Uma história marcada por essa profunda injustiça não é um destino. O papa sabe disso. E com a sua pessoa opera gestos e diz palavras de nova esperança. Para que o ódio resultante da injustiça possa ir embora. Mas pode fazê-lo porque já não partilha mais os preconceitos que a Igreja partilhou e alimentou com a sociedade colonial e com a sociedade fechada.
Por um lado, devido ao atraso de um pensamento católico polarizado, que permitiu, ainda na segunda metade do século XIX, a defesa da “escravidão” como direito natural, o pedido de “inclusão no Índice” de A cabana do pai Tomás porque se inspirava no igualitarismo protestante e no enrijecimento "antimodernista" que bloqueou, em posições próprias do final do século XIX, a cultura católica até os anos 1960. Iludimo-nos que defender os preconceitos da sociedade fechada – sobre a inferioridade de alguns povos em relação a outros, sobre os direitos divinos dos patrões sobre os trabalhadores, sobre a falta estrutural de dignidade pública da mulher - fossem a forma de defender o Evangelho. E aqui está o ponto decisivo.

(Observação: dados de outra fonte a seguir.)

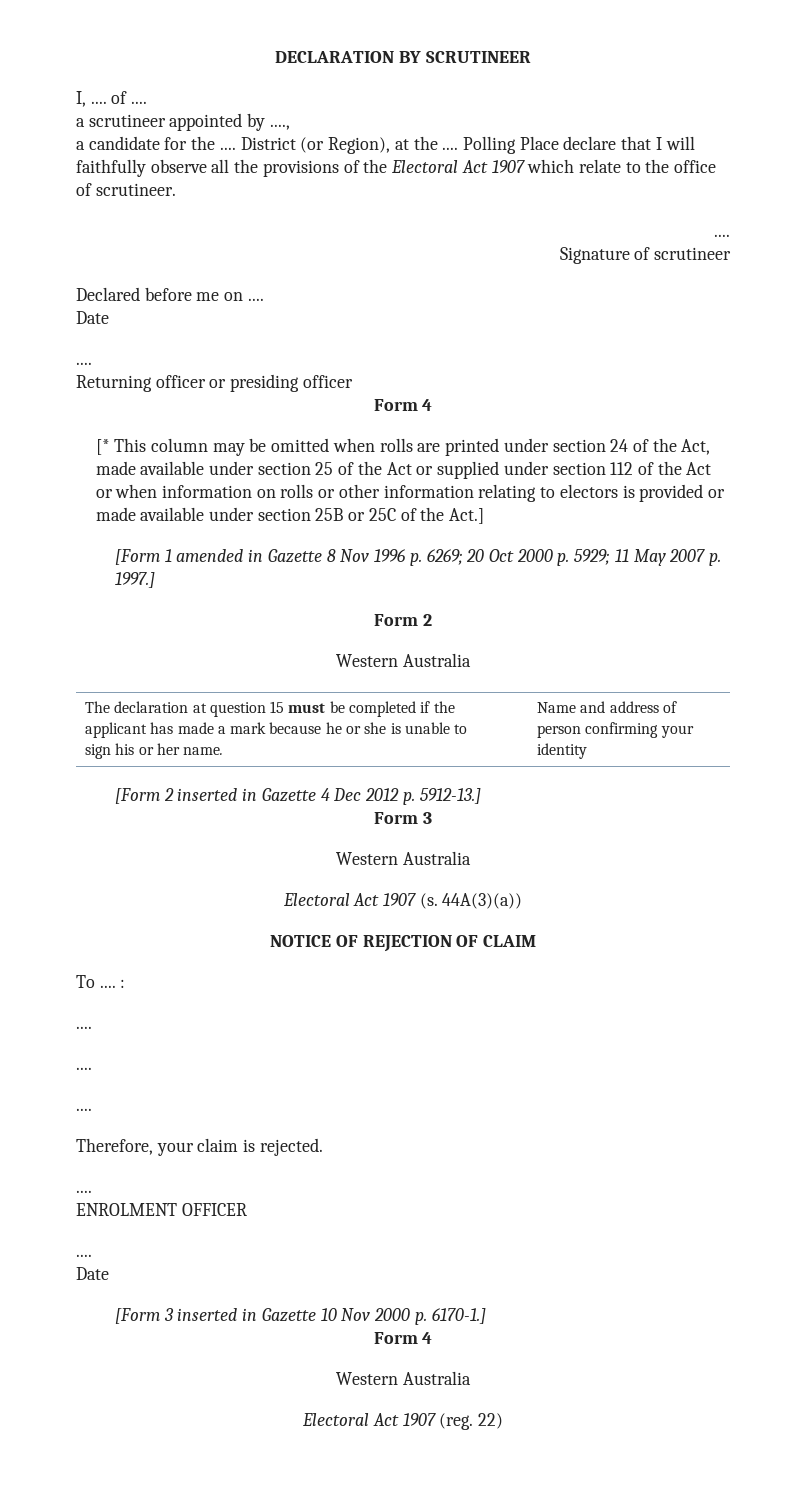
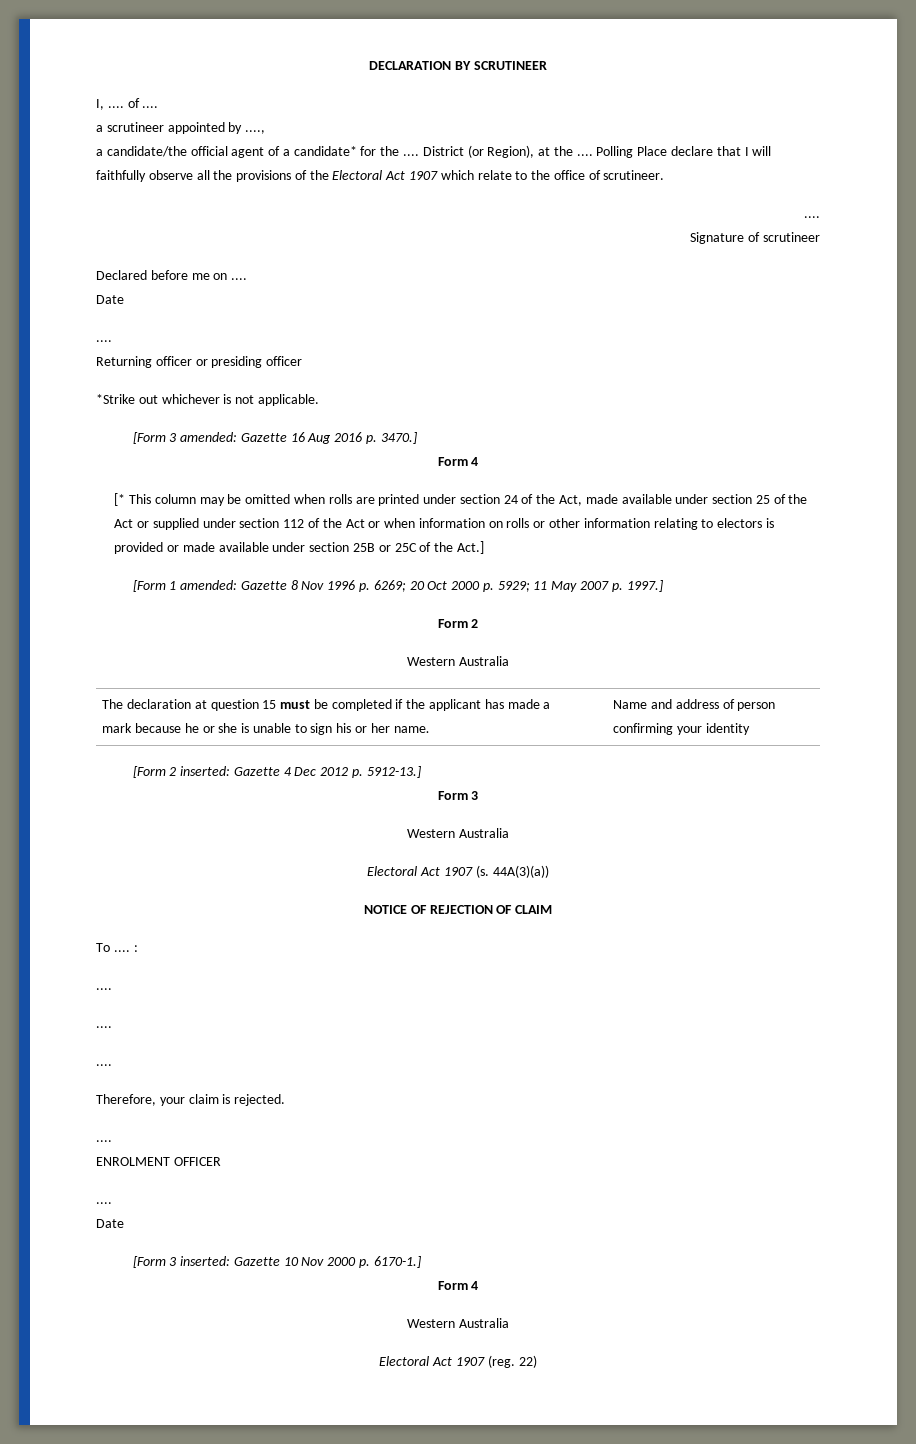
- a candidate for the ....
+ a candidate/the official agent of a candidate* for the ....
+ *Strike out whichever is not applicable.
+ [Form 3 amended: Gazette 16 Aug 2016 p. 3470.]
- [Form 1 amended in Gazette 8 Nov 1996 p. 6269; 20 Oct 2000 p. 5929; 11 May 2007 p. 1997.]
+ [Form 1 amended: Gazette 8 Nov 1996 p. 6269; 20 Oct 2000 p. 5929; 11 May 2007 p. 1997.]
- [Form 2 inserted in Gazette 4 Dec 2012 p. 5912-13.]
+ [Form 2 inserted: Gazette 4 Dec 2012 p. 5912-13.]
- [Form 3 inserted in Gazette 10 Nov 2000 p. 6170-1.]
+ [Form 3 inserted: Gazette 10 Nov 2000 p. 6170-1.]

A visita do papa ao Canadá é um ato teológico de primeiro nível. Em "Fratelli tutti" falou de fraternidade, mas no Canadá é importante que também a liberdade e a igualdade sejam restabelecidas como linguagem comum, como código de reconhecimento, como experiência compartilhada. O papa que "pede perdão" com gestos de fraternidade mostra que a "doutrina antropológica católica" viveu profundas descontinuidades, que foram pagas na pele de várias gerações de homens e mulheres, no Canadá como no resto do mundo, em outras condições e de diferentes maneiras. Mas o nó é a representação distorcida do homem e da mulher.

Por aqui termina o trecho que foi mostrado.